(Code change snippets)
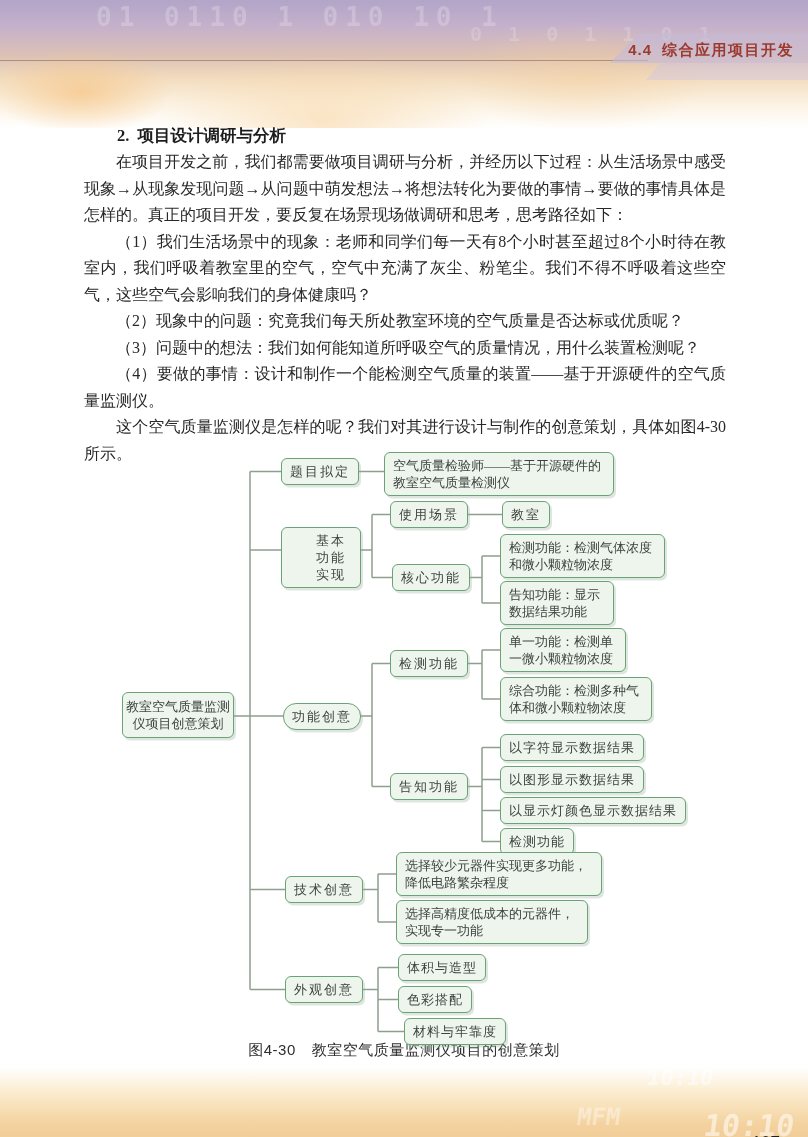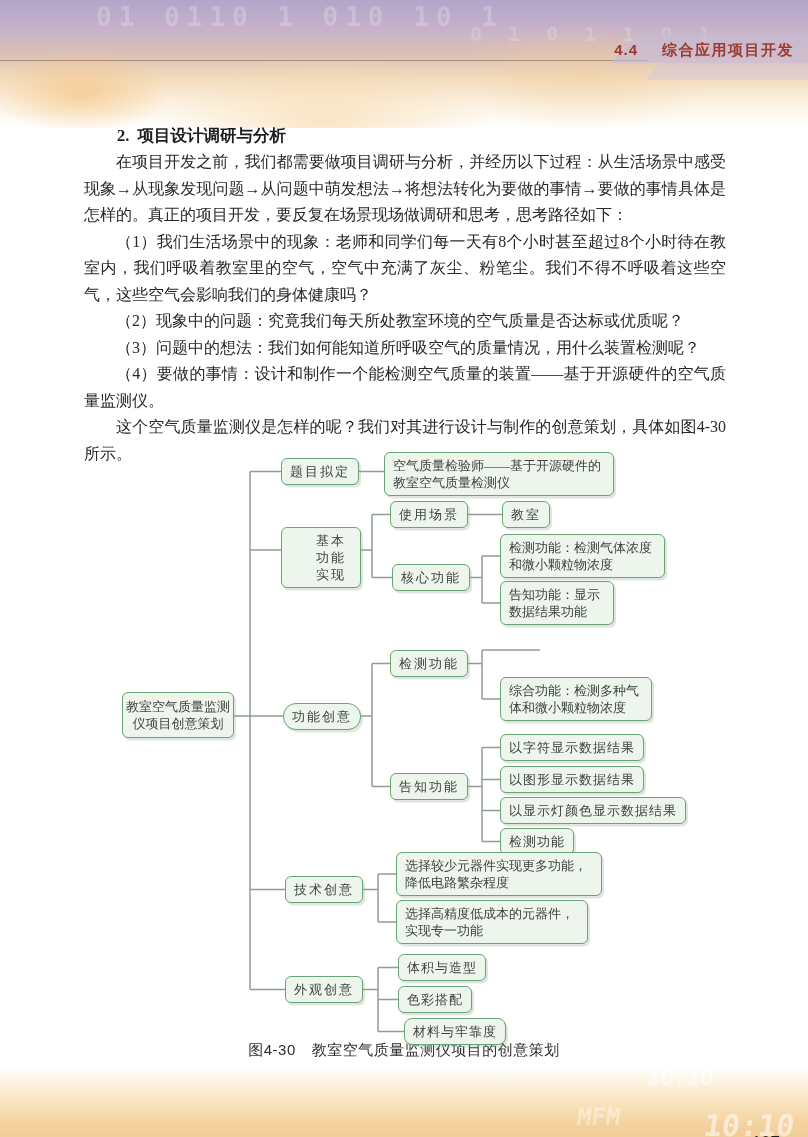--- a/index.html
+++ b/index.html
@@ -24,7 +24,7 @@
     background:rgba(208,196,224,.45);clip-path:polygon(9% 0,100% 0,100% 100%,0 100%);}
   .header-title{position:absolute;top:41px;right:14px;color:#9c3a2e;
     font-family:"Liberation Sans","DejaVu Sans",sans-serif;font-weight:bold;font-size:15px;letter-spacing:1.5px;}
-  .header-title .num{margin-right:24px;letter-spacing:1px;}
+  .header-title .num{margin-right:10px;letter-spacing:1px;}
 
   
   .content{position:absolute;top:122px;left:84px;width:642px;color:#282828;

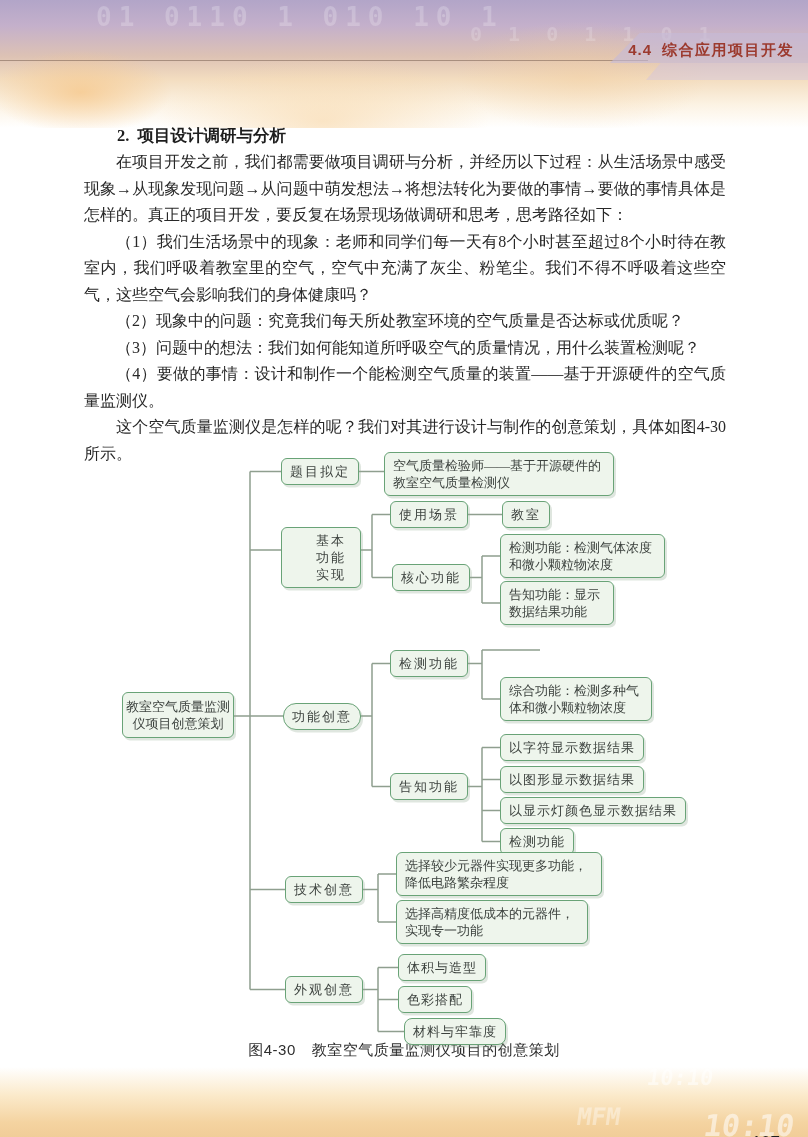--- a/index.html
+++ b/index.html
@@ -116,6 +116,7 @@
 
     <div class="node hub" style="left:283px;top:253px;border-radius:13px;">功能创意</div>
     <div class="node hub" style="left:390px;top:200px;">检测功能</div>
+    <div class="node wrap" style="left:500px;top:178px;width:126px;">单一功能：检测单一微小颗粒物浓度</div>
     <div class="node wrap" style="left:500px;top:227px;width:152px;">综合功能：检测多种气体和微小颗粒物浓度</div>
     <div class="node hub" style="left:390px;top:323px;">告知功能</div>
     <div class="node" style="left:500px;top:284px;letter-spacing:1px;">以字符显示数据结果</div>

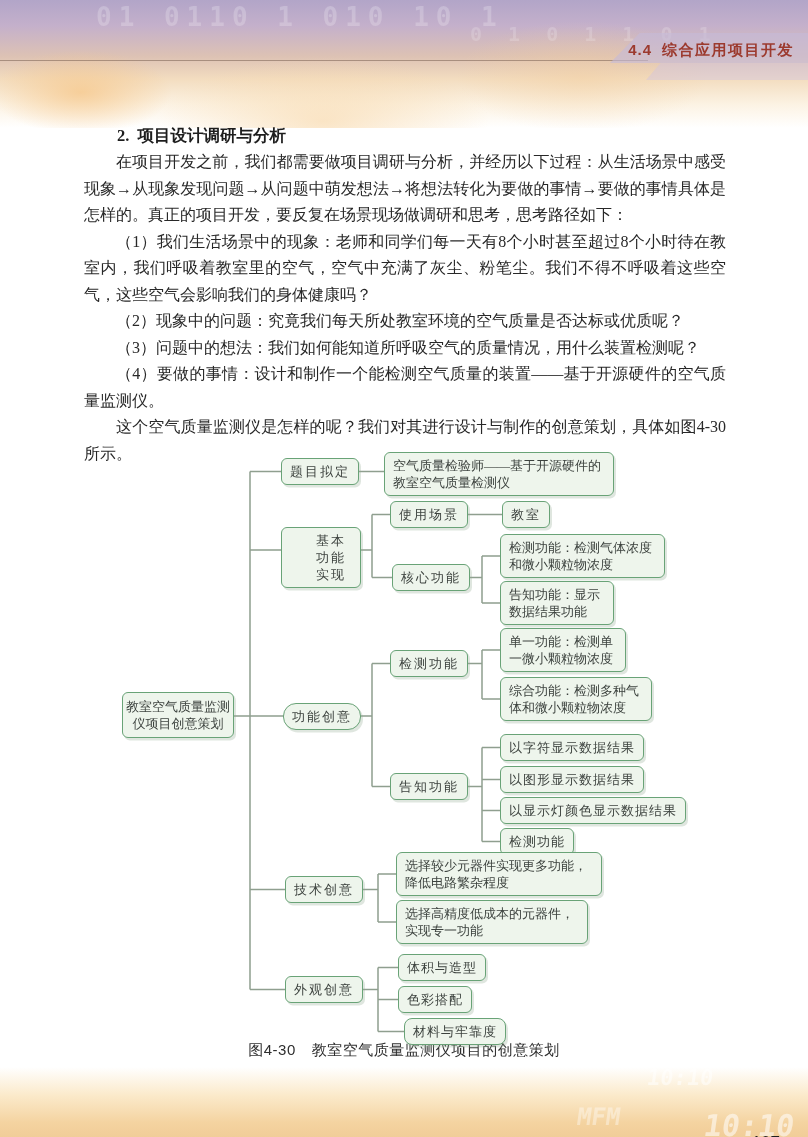--- a/index.html
+++ b/index.html
@@ -131,7 +131,7 @@
     <div class="node hub" style="left:285px;top:526px;">外观创意</div>
     <div class="node" style="left:398px;top:504px;letter-spacing:1px;">体积与造型</div>
     <div class="node" style="left:398px;top:536px;letter-spacing:1px;">色彩搭配</div>
-    <div class="node" style="left:404px;top:568px;letter-spacing:1px;border-radius:8px;">材料与牢靠度</div>
+    <div class="node" style="left:404px;top:568px;letter-spacing:1px;">材料与牢靠度</div>
   </div>
 
   <div class="figure-caption">

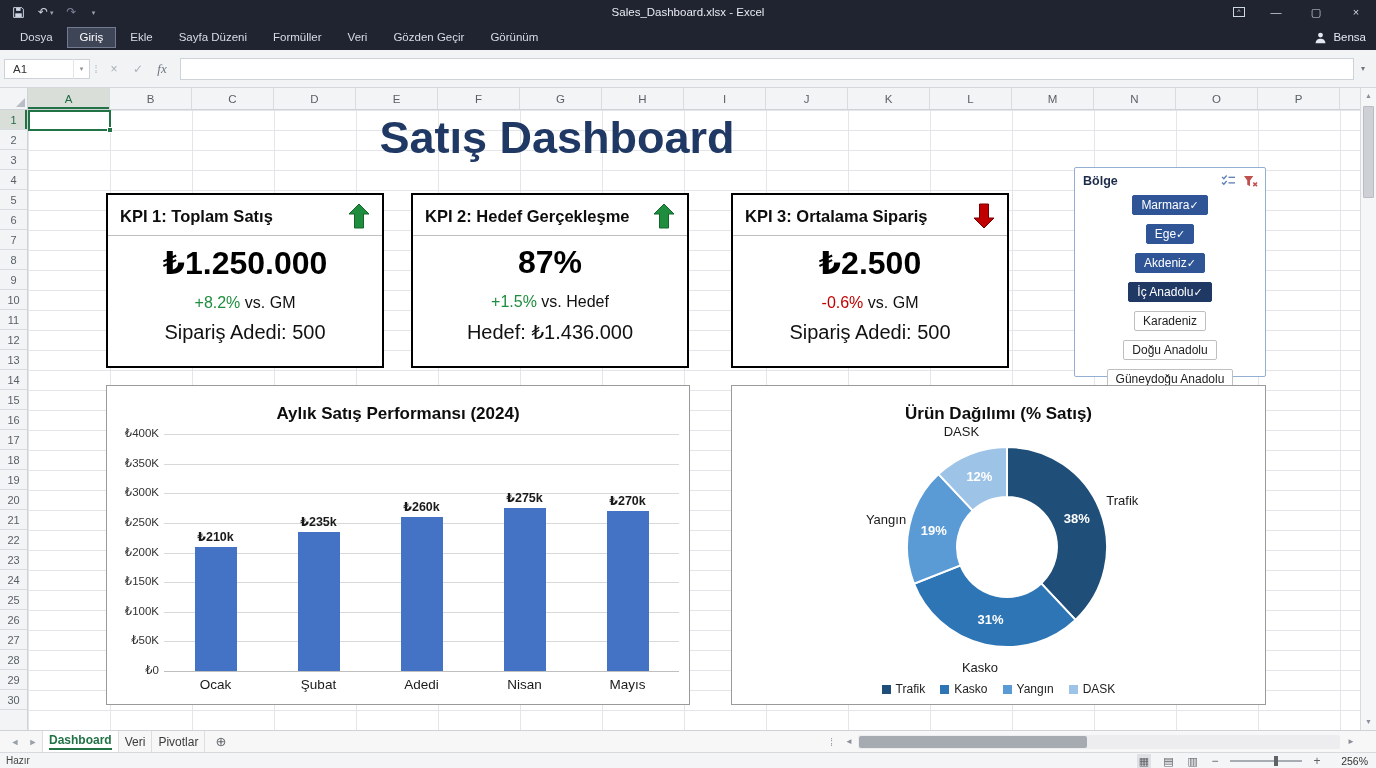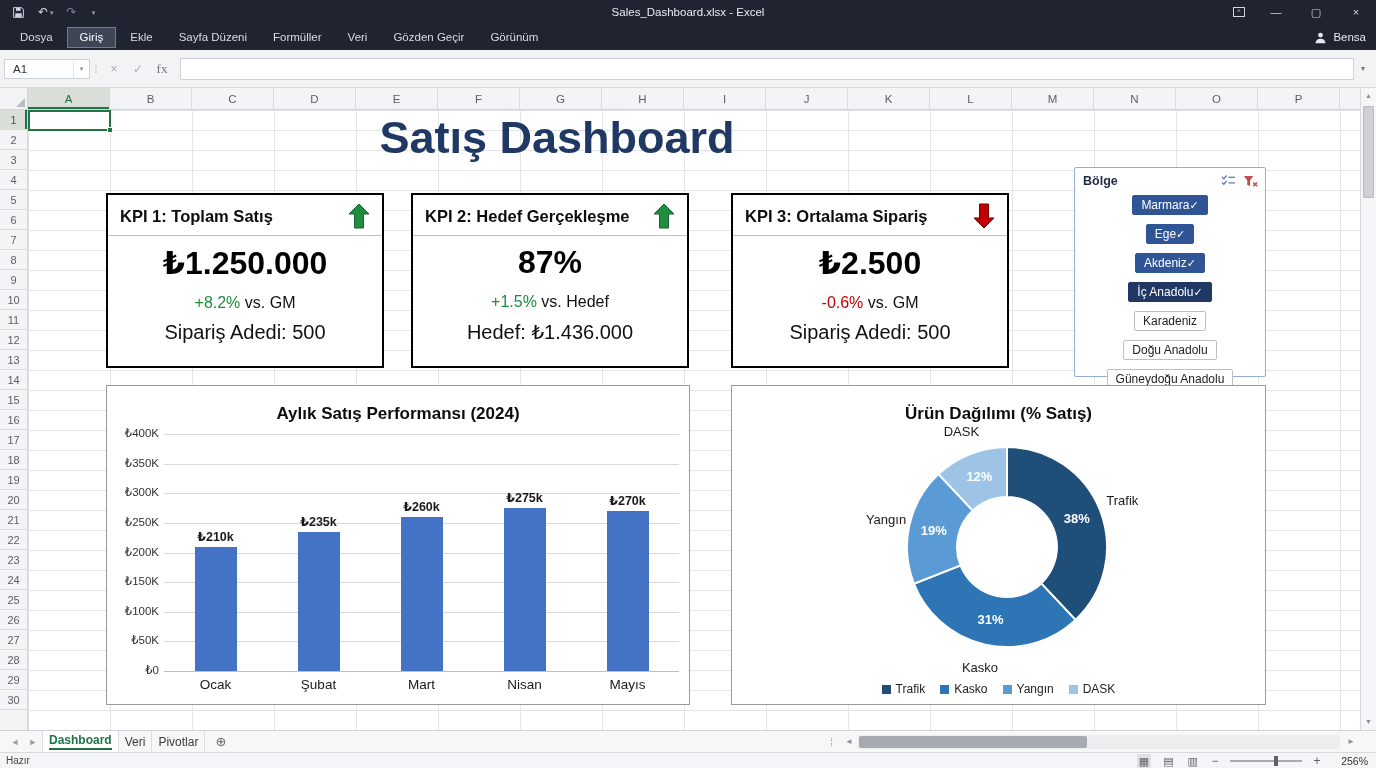--- a/index.html
+++ b/index.html
@@ -32,7 +32,7 @@
   .namebox .nb-caret{width:16px;text-align:center;font-size:7px;color:#8a8f98;border-left:1px solid #e3e5e9;line-height:20px;}
   .fb-dots{width:12px;text-align:center;color:#b6bac2;font-size:11px;}
   .fb-btn{width:24px;text-align:center;font-size:12px;color:#a9aeb7;}
-  .fb-fx{font-family:"Liberation Serif","DejaVu Serif",serif;color:#6e7582;font-size:13px;}
+  .fb-fx{font-style:italic;font-family:"Liberation Serif","DejaVu Serif",serif;color:#6e7582;font-size:13px;}
   .fb-input{flex:1;height:22px;margin-left:6px;background:#fff;border:1px solid #ced2d9;font-size:12px;padding:0 6px;outline:none;font-family:inherit;color:#222;}
   .fb-chev{width:18px;text-align:center;font-size:8px;color:#70757e;}
 

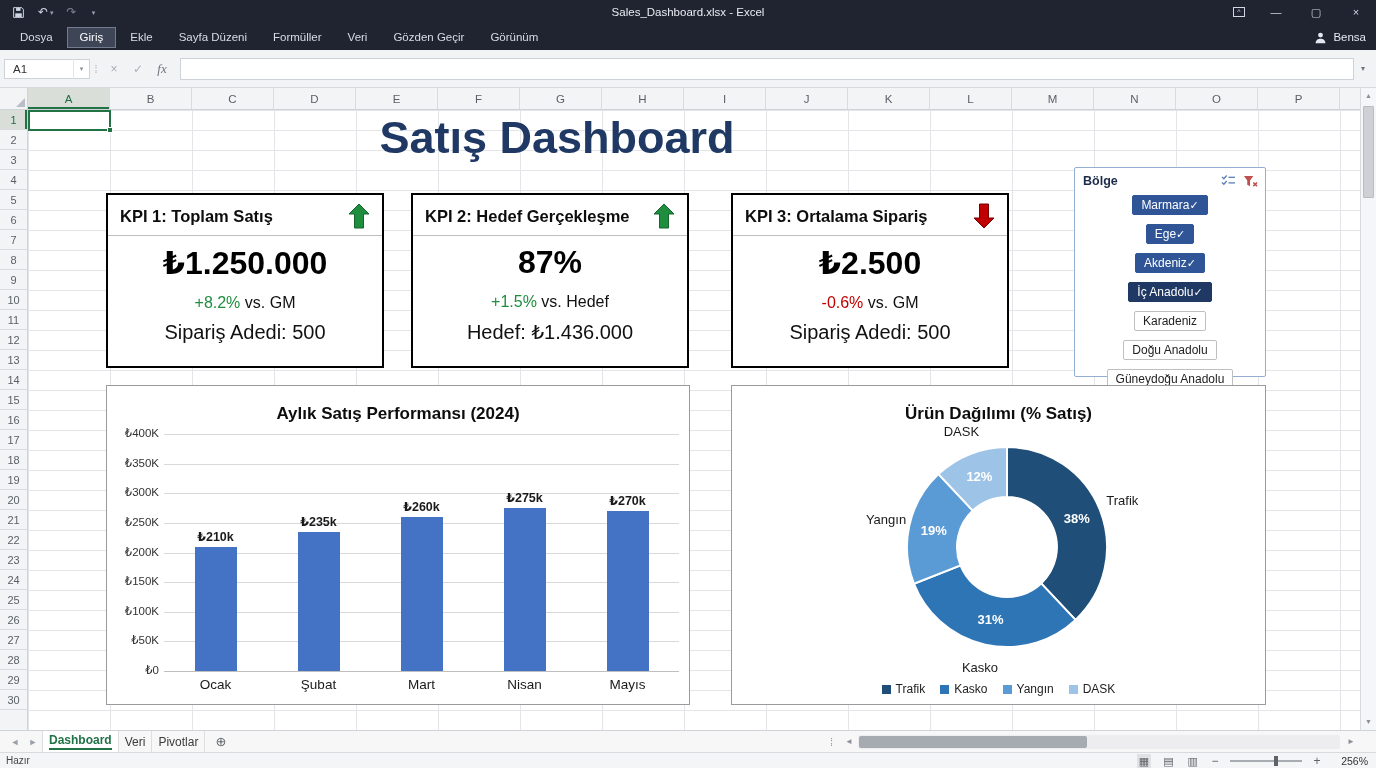--- a/index.html
+++ b/index.html
@@ -348,7 +348,7 @@
       <div class="xcat" style="left: 160px; width: 103px; top: 291px;">Şubat</div>
       <div class="bar" style="left: 293.5px; top: 130.9px; width: 42px; height: 154.1px; background: rgb(68, 114, 196);"></div>
       <div class="vlabel" style="left: 263px; width: 103px; top: 112.9px;">₺260k</div>
-      <div class="xcat" style="left: 263px; width: 103px; top: 291px;">Mart</div>
+      <div class="xcat" style="left: 263px; width: 103px; top: 291px;">Adedi</div>
       <div class="bar" style="left: 396.5px; top: 122.1px; width: 42px; height: 162.9px; background: rgb(68, 114, 196);"></div>
       <div class="vlabel" style="left: 366px; width: 103px; top: 104.1px;">₺275k</div>
       <div class="xcat" style="left: 366px; width: 103px; top: 291px;">Nisan</div>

§ ASSIGNED TASK
Retype exactly the lines from the one containing "-348,7 +348,7 @@" through the last line of the records above, including both.

§ WORKED SOLUTION
@@ -348,7 +348,7 @@
       <div class="xcat" style="left: 160px; width: 103px; top: 291px;">Şubat</div>
       <div class="bar" style="left: 293.5px; top: 130.9px; width: 42px; height: 154.1px; background: rgb(68, 114, 196);"></div>
       <div class="vlabel" style="left: 263px; width: 103px; top: 112.9px;">₺260k</div>
-      <div class="xcat" style="left: 263px; width: 103px; top: 291px;">Mart</div>
+      <div class="xcat" style="left: 263px; width: 103px; top: 291px;">Adedi</div>
       <div class="bar" style="left: 396.5px; top: 122.1px; width: 42px; height: 162.9px; background: rgb(68, 114, 196);"></div>
       <div class="vlabel" style="left: 366px; width: 103px; top: 104.1px;">₺275k</div>
       <div class="xcat" style="left: 366px; width: 103px; top: 291px;">Nisan</div>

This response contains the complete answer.